The spiritual life is not a theory, we say in the rooms, we have to live it. We go to those rooms to learn how to do that. That practical, real-life spirituality is what attracts us to AA. It’s one of the reasons why some of us identify ourselves as spiritual but not religious.

Some of us go back to church at some point in our recovery because we need more spiritual help and we hope to find it there. We often don’t and we become disillusioned. Yet we are called to practice the spiritual principles of the program in all our affairs, and that includes church. For me that means first of all surrender and acceptance: the church is what the church is and I’m not going to change it.

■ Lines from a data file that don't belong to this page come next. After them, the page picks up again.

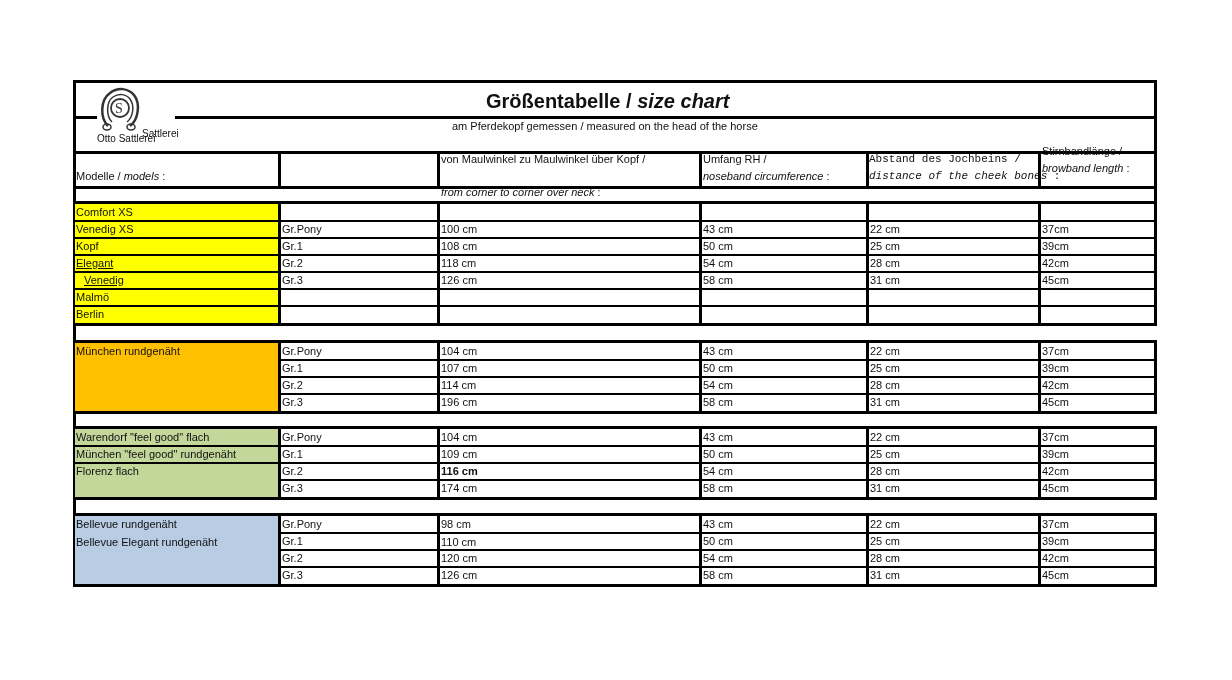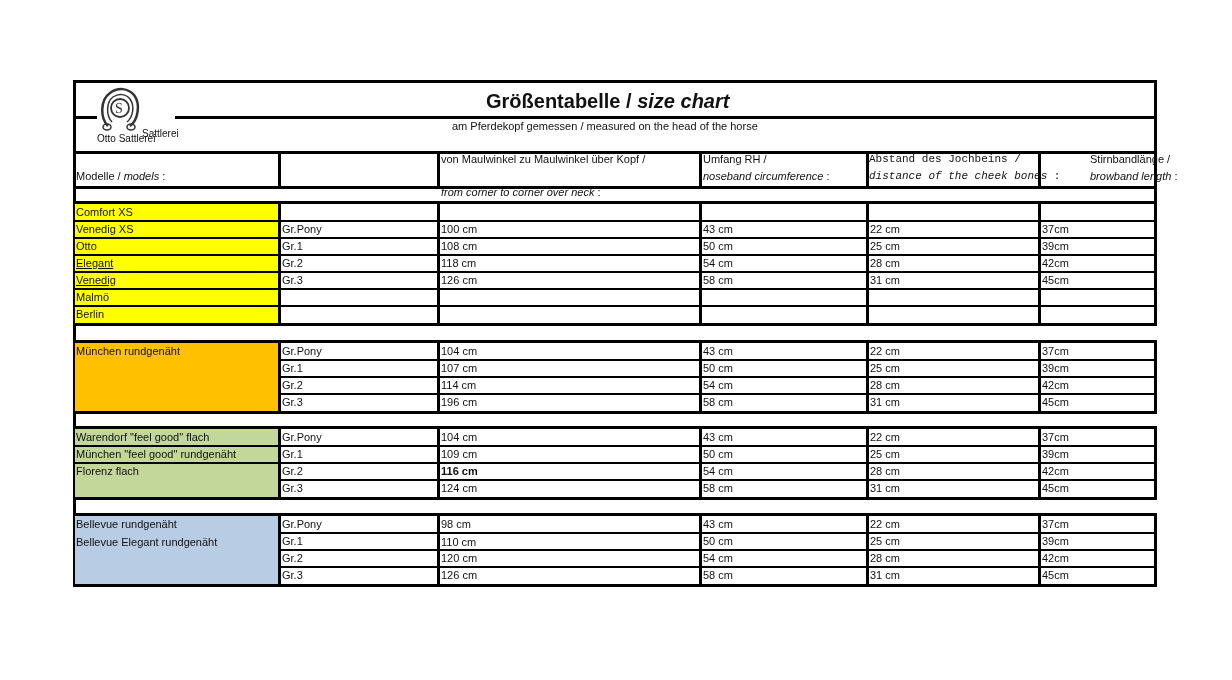--- a/index.html
+++ b/index.html
@@ -61,35 +61,35 @@
     <div style="margin-top:20px;"><i>from corner to corner over neck</i><span> :</span></div>
   </div>
   <div class="t hdr" style="left:703px; top:153px;">
     <div>Umfang RH /</div>
     <div style="margin-top:4px;"><i>noseband circumference</i><span> :</span></div>
   </div>
   <div class="t hdr" style="left:869px; top:153px;font-family:Liberation Mono, monospace;">
     <div>Abstand des Jochbeins /</div>
     <div style="margin-top:4px;"><i>distance of the cheek bones</i><span> :</span></div>
   </div>
-  <div class="t hdr" style="left:1042px; top:153px;padding-left:48px;">
+  <div class="t hdr" style="left:1042px; top:145px;">
     <div>Stirnbandlänge /</div>
     <div style="margin-top:4px;"><i>browband length</i><span> :</span></div>
   </div>
 
   <div class="vline" style="left:1154px; top:186px; height:20px;"></div>
 </div>
 
 <div id="groups">
     <div class="blk" style="left:75px; top:204px; width:204px; height:119px; background:#ffff00;"></div>
     <div class="t" style="left:76px; top:206px;">Comfort XS</div>
     <div class="t" style="left:76px; top:223px;">Venedig XS</div>
-    <div class="t" style="left:76px; top:240px;">Otto</div>
+    <div class="t" style="left:76px; top:240px;">Kopf</div>
     <div class="t" style="left:76px; top:257px;text-decoration:underline;">Elegant</div>
-    <div class="t" style="left:76px; top:274px;text-decoration:underline;">Venedig</div>
+    <div class="t" style="left:84px; top:274px;text-decoration:underline;">Venedig</div>
     <div class="t" style="left:76px; top:291px;">Malmö</div>
     <div class="t" style="left:76px; top:308px;">Berlin</div>
     <div class="t" style="left:282px; top:206px;"></div>
     <div class="t" style="left:441px; top:206px;"></div>
     <div class="t" style="left:703px; top:206px;"></div>
     <div class="t" style="left:870px; top:206px;"></div>
     <div class="t" style="left:1042px; top:206px;"></div>
     <div class="t" style="left:282px; top:223px;">Gr.Pony</div>
     <div class="t" style="left:441px; top:223px;">100 cm</div>
     <div class="t" style="left:703px; top:223px;">43 cm</div>
@@ -190,21 +190,21 @@
     <div class="thin-h" style="left:279px; top:445px; width:878px;"></div>
     <div class="thin-h" style="left:73px; top:445px; width:206px;"></div>
     <div class="t" style="left:282px; top:465px;">Gr.2</div>
     <div class="t" style="left:441px; top:465px;font-weight:bold;">116 cm</div>
     <div class="t" style="left:703px; top:465px;">54 cm</div>
     <div class="t" style="left:870px; top:465px;">28 cm</div>
     <div class="t" style="left:1042px; top:465px;">42cm</div>
     <div class="thin-h" style="left:279px; top:462px; width:878px;"></div>
     <div class="thin-h" style="left:73px; top:462px; width:206px;"></div>
     <div class="t" style="left:282px; top:482px;">Gr.3</div>
-    <div class="t" style="left:441px; top:482px;">124 cm</div>
+    <div class="t" style="left:441px; top:482px;">174 cm</div>
     <div class="t" style="left:703px; top:482px;">58 cm</div>
     <div class="t" style="left:870px; top:482px;">31 cm</div>
     <div class="t" style="left:1042px; top:482px;">45cm</div>
     <div class="thin-h" style="left:279px; top:479px; width:878px;"></div>
     <div class="hline" style="left:73px; top:426px; width:1084px;"></div>
     <div class="hline" style="left:73px; top:497px; width:1084px;"></div>
     <div class="vline" style="left:1154px; top:426px; height:74px;"></div>
     <div class="vline" style="left:278px; top:427px; height:71px;"></div>
     <div class="vline" style="left:437px; top:427px; height:71px;"></div>
     <div class="vline" style="left:699px; top:427px; height:71px;"></div>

It means practicing the principle of attraction rather than promotion: sharing rather than preaching, showing how I’m living out my faith rather than telling others how to live theirs. It means trying to help rather than trying to convert. It means connecting with other AAs in church and being supportive of them. It means bringing theory and theology down to earth and making it practical. It means above all practicing the principles of love and service in Step 12 and seeing the church experience as an opportunity to give more than to receive. That's how we can "bring new purpose and devotion to the religion of our choice" (12&12, Step 12, p. 112). 

AA spirituality doesn’t conflict with religion. Instead, it can help us return to the origins of religion in the spiritual and restore the spirituality which much of religion has lost and which sometimes may seem so lacking in church. Seeing church through the principles of the program can help us to make spiritual sense of it. It can help us to make it relevant to our life. That in turn can help us to practice those principles better.